**** The data ****
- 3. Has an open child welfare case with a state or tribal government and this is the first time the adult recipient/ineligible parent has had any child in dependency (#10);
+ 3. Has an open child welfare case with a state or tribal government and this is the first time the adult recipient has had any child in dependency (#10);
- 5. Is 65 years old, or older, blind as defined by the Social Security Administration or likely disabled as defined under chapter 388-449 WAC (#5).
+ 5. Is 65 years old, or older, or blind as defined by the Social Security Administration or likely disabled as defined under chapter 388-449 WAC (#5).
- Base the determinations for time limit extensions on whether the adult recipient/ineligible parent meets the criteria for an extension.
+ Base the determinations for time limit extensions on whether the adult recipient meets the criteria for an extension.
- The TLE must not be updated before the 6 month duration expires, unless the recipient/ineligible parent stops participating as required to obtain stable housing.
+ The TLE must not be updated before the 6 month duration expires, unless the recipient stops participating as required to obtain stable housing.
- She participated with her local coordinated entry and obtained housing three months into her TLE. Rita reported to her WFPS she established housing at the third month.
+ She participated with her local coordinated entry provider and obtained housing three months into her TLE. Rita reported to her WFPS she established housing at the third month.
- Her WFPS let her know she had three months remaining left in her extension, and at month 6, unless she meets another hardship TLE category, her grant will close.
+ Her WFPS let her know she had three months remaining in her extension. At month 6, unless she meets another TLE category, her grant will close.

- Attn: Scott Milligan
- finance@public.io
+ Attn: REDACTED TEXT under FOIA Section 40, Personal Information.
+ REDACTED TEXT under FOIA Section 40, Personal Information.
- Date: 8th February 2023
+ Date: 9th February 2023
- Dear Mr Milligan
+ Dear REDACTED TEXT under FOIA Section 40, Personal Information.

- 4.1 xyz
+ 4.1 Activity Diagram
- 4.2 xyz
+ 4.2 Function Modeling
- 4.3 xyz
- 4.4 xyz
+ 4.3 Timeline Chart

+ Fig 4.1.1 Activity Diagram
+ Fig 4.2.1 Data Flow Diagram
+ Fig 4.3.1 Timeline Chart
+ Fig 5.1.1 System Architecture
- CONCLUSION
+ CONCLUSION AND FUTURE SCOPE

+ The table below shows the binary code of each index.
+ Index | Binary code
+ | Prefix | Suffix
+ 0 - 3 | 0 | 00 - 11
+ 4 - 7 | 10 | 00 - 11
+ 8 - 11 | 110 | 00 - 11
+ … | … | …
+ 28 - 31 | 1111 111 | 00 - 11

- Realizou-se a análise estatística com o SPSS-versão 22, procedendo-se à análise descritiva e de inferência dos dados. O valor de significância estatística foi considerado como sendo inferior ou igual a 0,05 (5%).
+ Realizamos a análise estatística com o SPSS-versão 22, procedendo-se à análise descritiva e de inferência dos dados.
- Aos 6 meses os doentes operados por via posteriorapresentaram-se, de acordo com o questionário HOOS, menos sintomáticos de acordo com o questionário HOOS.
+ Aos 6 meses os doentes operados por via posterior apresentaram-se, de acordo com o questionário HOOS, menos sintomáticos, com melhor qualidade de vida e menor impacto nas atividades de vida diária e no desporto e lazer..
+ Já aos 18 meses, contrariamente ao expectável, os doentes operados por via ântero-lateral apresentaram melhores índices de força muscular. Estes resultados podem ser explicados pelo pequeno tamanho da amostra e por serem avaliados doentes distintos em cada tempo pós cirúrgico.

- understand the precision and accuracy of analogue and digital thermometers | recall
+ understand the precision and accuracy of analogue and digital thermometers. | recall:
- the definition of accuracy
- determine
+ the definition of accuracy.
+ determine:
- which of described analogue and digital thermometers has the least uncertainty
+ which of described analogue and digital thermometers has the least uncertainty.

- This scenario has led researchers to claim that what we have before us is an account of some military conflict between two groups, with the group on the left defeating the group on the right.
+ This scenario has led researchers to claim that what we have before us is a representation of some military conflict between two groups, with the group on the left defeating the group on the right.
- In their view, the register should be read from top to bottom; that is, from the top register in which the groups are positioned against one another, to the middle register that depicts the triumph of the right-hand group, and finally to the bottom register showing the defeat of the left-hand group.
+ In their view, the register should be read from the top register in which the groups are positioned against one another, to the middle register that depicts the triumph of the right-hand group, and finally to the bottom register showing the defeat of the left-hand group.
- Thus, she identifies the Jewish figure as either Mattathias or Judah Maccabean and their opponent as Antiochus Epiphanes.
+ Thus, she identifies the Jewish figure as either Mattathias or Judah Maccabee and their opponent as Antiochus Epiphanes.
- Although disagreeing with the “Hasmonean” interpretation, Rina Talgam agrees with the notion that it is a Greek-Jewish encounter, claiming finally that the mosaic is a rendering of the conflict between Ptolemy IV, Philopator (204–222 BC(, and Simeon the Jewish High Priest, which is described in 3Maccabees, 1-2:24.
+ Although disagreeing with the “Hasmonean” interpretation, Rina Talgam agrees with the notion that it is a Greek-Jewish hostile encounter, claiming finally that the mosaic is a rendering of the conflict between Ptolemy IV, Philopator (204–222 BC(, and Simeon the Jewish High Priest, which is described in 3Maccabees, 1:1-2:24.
****
** Exercise requirements **
Report all lines of the material that contain the word "Thus".

** Exercise response **
- Thus, she identifies the Jewish figure as either Mattathias or Judah Maccabean and their opponent as Antiochus Epiphanes.
+ Thus, she identifies the Jewish figure as either Mattathias or Judah Maccabee and their opponent as Antiochus Epiphanes.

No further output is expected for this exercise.